=== Section Start ===

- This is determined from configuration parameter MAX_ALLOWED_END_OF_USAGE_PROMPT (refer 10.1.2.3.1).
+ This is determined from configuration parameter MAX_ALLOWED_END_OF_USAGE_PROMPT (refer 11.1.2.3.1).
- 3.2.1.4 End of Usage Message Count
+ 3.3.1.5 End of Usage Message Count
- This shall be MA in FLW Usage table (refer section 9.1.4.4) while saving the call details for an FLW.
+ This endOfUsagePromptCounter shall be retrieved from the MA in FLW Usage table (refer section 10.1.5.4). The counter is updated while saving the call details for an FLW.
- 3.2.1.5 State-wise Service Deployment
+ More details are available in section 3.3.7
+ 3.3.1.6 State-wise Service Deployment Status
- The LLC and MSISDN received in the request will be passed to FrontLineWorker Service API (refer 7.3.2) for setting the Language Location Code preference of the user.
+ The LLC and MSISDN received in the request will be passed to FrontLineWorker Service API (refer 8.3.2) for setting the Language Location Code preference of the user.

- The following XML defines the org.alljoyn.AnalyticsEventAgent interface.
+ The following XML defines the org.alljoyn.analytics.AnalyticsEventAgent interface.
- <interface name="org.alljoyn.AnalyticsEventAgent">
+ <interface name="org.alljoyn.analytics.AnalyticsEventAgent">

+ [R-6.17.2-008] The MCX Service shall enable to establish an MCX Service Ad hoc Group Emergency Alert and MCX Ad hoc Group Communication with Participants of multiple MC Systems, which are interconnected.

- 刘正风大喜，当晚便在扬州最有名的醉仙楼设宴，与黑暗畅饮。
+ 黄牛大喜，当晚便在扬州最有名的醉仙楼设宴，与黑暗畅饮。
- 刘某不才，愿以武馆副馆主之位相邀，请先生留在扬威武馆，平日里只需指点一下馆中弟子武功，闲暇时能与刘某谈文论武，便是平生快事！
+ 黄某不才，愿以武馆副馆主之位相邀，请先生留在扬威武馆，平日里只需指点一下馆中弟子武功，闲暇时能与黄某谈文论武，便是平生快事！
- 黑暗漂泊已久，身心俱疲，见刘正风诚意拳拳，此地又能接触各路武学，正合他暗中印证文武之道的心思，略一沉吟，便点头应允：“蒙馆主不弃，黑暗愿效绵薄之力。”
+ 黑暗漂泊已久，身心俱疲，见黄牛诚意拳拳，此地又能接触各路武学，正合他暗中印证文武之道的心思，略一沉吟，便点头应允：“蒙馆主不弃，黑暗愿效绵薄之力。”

=== Section End ===

Would you please repeat the whole listing exactly as it is?

§ **Exercise solution**:
- This is determined from configuration parameter MAX_ALLOWED_END_OF_USAGE_PROMPT (refer 10.1.2.3.1).
+ This is determined from configuration parameter MAX_ALLOWED_END_OF_USAGE_PROMPT (refer 11.1.2.3.1).
- 3.2.1.4 End of Usage Message Count
+ 3.3.1.5 End of Usage Message Count
- This shall be MA in FLW Usage table (refer section 9.1.4.4) while saving the call details for an FLW.
+ This endOfUsagePromptCounter shall be retrieved from the MA in FLW Usage table (refer section 10.1.5.4). The counter is updated while saving the call details for an FLW.
- 3.2.1.5 State-wise Service Deployment
+ More details are available in section 3.3.7
+ 3.3.1.6 State-wise Service Deployment Status
- The LLC and MSISDN received in the request will be passed to FrontLineWorker Service API (refer 7.3.2) for setting the Language Location Code preference of the user.
+ The LLC and MSISDN received in the request will be passed to FrontLineWorker Service API (refer 8.3.2) for setting the Language Location Code preference of the user.

- The following XML defines the org.alljoyn.AnalyticsEventAgent interface.
+ The following XML defines the org.alljoyn.analytics.AnalyticsEventAgent interface.
- <interface name="org.alljoyn.AnalyticsEventAgent">
+ <interface name="org.alljoyn.analytics.AnalyticsEventAgent">

+ [R-6.17.2-008] The MCX Service shall enable to establish an MCX Service Ad hoc Group Emergency Alert and MCX Ad hoc Group Communication with Participants of multiple MC Systems, which are interconnected.

- 刘正风大喜，当晚便在扬州最有名的醉仙楼设宴，与黑暗畅饮。
+ 黄牛大喜，当晚便在扬州最有名的醉仙楼设宴，与黑暗畅饮。
- 刘某不才，愿以武馆副馆主之位相邀，请先生留在扬威武馆，平日里只需指点一下馆中弟子武功，闲暇时能与刘某谈文论武，便是平生快事！
+ 黄某不才，愿以武馆副馆主之位相邀，请先生留在扬威武馆，平日里只需指点一下馆中弟子武功，闲暇时能与黄某谈文论武，便是平生快事！
- 黑暗漂泊已久，身心俱疲，见刘正风诚意拳拳，此地又能接触各路武学，正合他暗中印证文武之道的心思，略一沉吟，便点头应允：“蒙馆主不弃，黑暗愿效绵薄之力。”
+ 黑暗漂泊已久，身心俱疲，见黄牛诚意拳拳，此地又能接触各路武学，正合他暗中印证文武之道的心思，略一沉吟，便点头应允：“蒙馆主不弃，黑暗愿效绵薄之力。”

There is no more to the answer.